Hagfish
Hagfish
Hagfish, of the class Myxini and order Myxiniformes, are eel-shaped jawless fish. Hagfish are the only known living animals that have a skull but no vertebral column, although they do have rudimentary vertebrae. Eel-like in shape, hagfishes are scaleless, soft-skinned creatures with paired thick barbels on the end of the snout. Depending on the species, they grow to about 40 to 100 cm (16 to 40 inches) long. Primitive vertebrates, hagfishes have a tail fin (but no paired fins) and no jaws or bones. Preferring deep, soft mud habitat, hagfish are found at depths of 53 to 3,788 ft (16 to 1,155 m) (Love and Passarelli 2020) but are more common in depths less than 1,200 ft (366 m) (Love 1996).
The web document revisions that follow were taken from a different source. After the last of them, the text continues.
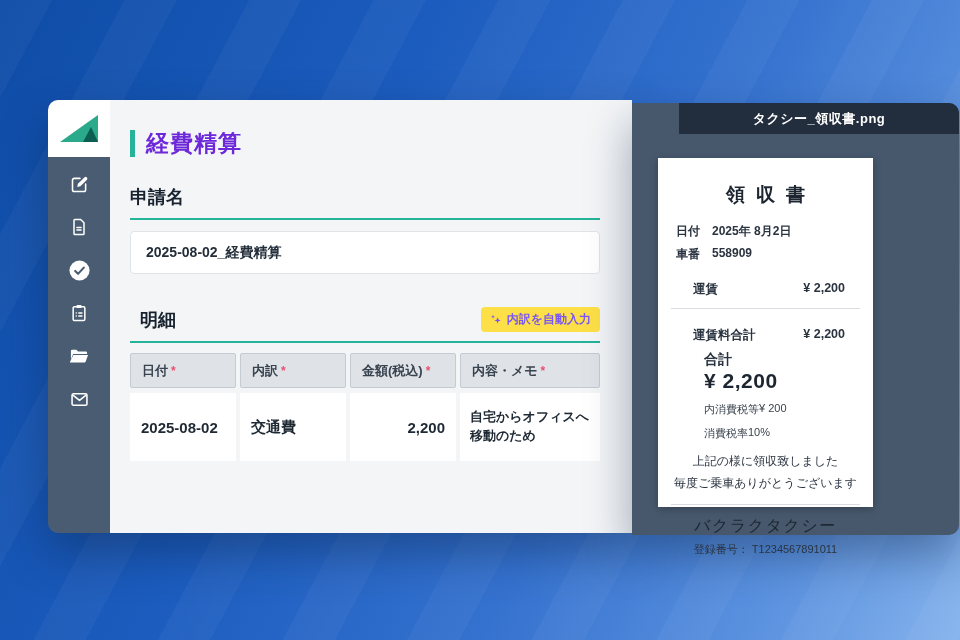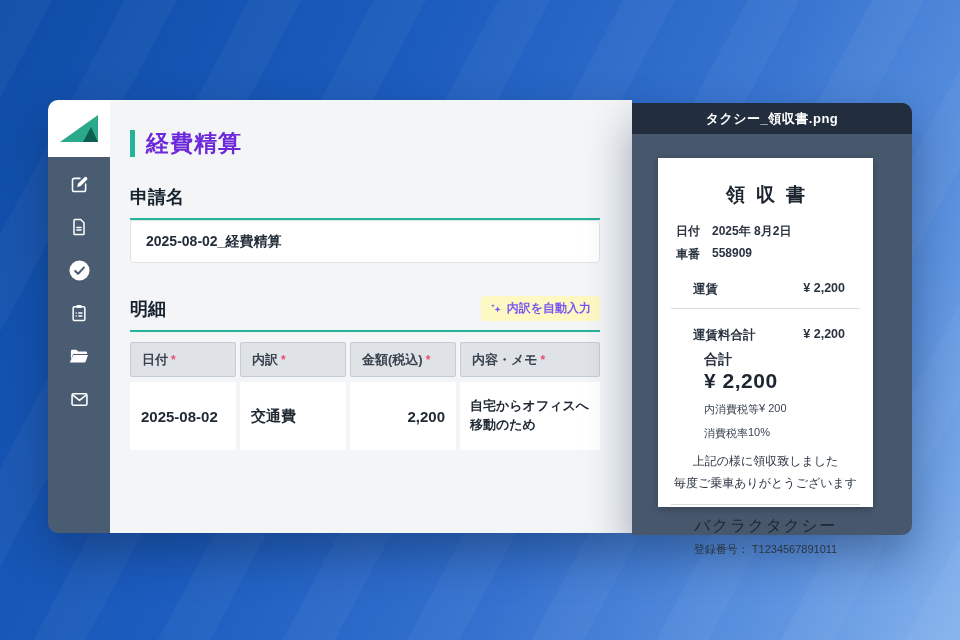"タクシー_領収書.png" .preview-panel { padding-left: none -> 47px }
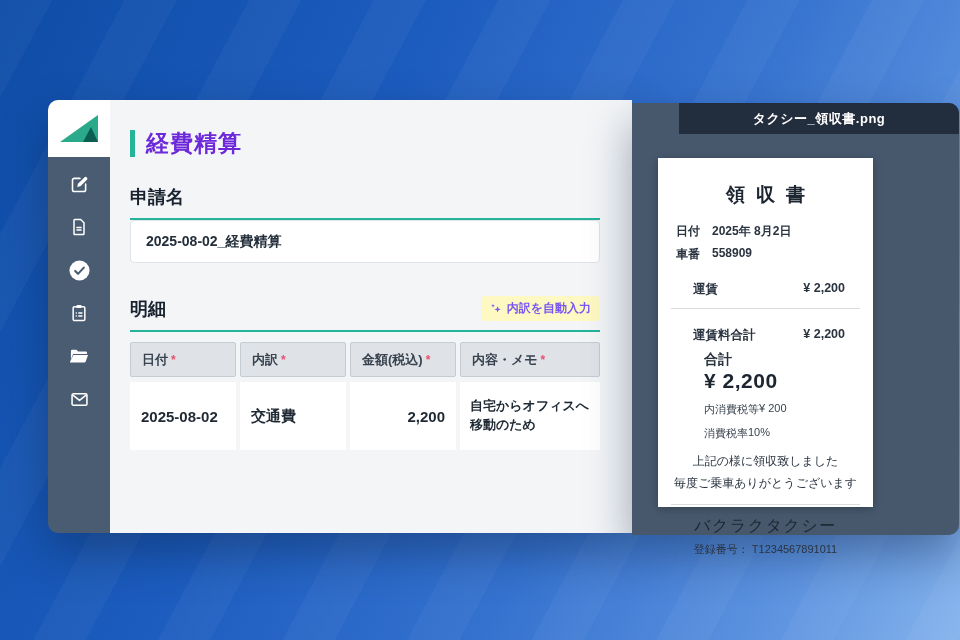"2025-08-02_経費精算" .name-input { margin-top: none -> 11px }
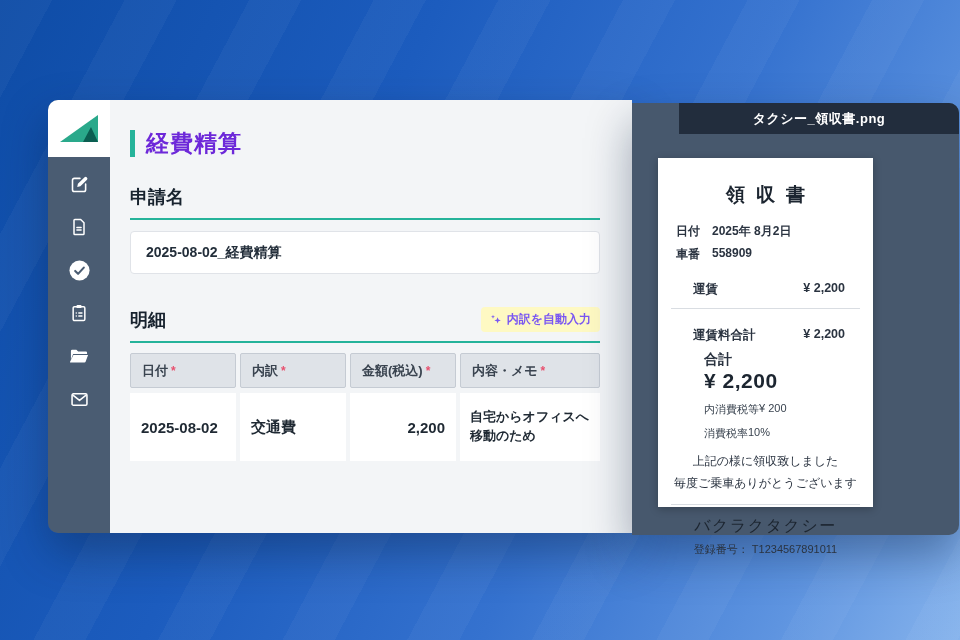"明細" .details-head { margin-left: none -> 10px }
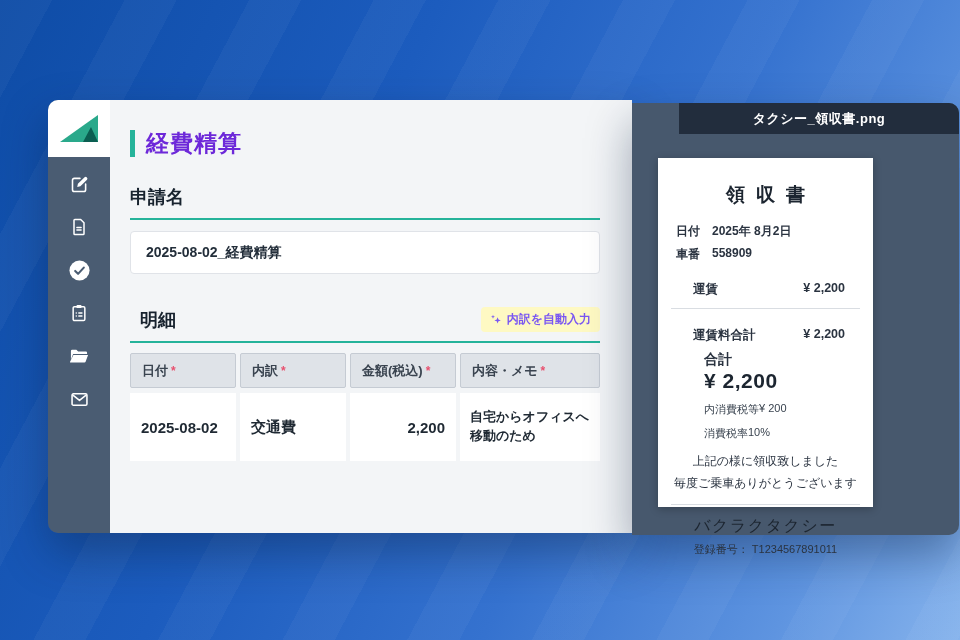"内訳を自動入力" .autofill-btn { background: #fef9c3 -> #fde047 }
California fishermen usually catch hagfish in depths less than 1,800 ft (549 m). They prey on small invertebrates living in the mud; they also scavenge dead and dying fish. Hagfish are noted for their unusual way of feeding — they slither into dead or dying fishes and eat them from the inside out, using their "rasping tongue" to carry food into their funnel-shaped mouths. Hagfish are a popular food item for sea lions, seals, dolphins, porpoises, octopus…and people. Hagfish can be 25 to 50% of some predator's diets. Hagfish aren't as attractive as their name implies. One interesting thing about Hagfish, when threatened, can exude copious quantities of a milky and fibrous slime or mucus, from specialized slime glands. When released in seawater, the slime expands to 10,000 times its original size in 0.4 seconds. This slime that hagfish excrete has very thin fibers that make it more durable and retentive than the slime excreted by other animals. The fibers are made of proteins and also make the slime flexible. If they are caught by a predator, they can quickly release a large amount of slime to escape. If they remain captured, they can tie themselves in an overhand knot, and work their way from the head to the tail of the animal, scraping off the slime and freeing themselves from their captor. Rheological investigations showed that hagfish slime viscosity increases in elongational flow which favors gill clogging of suction feeding fish, while its viscosity decreases in shear which facilitates scraping off the slime by the travelling-knot.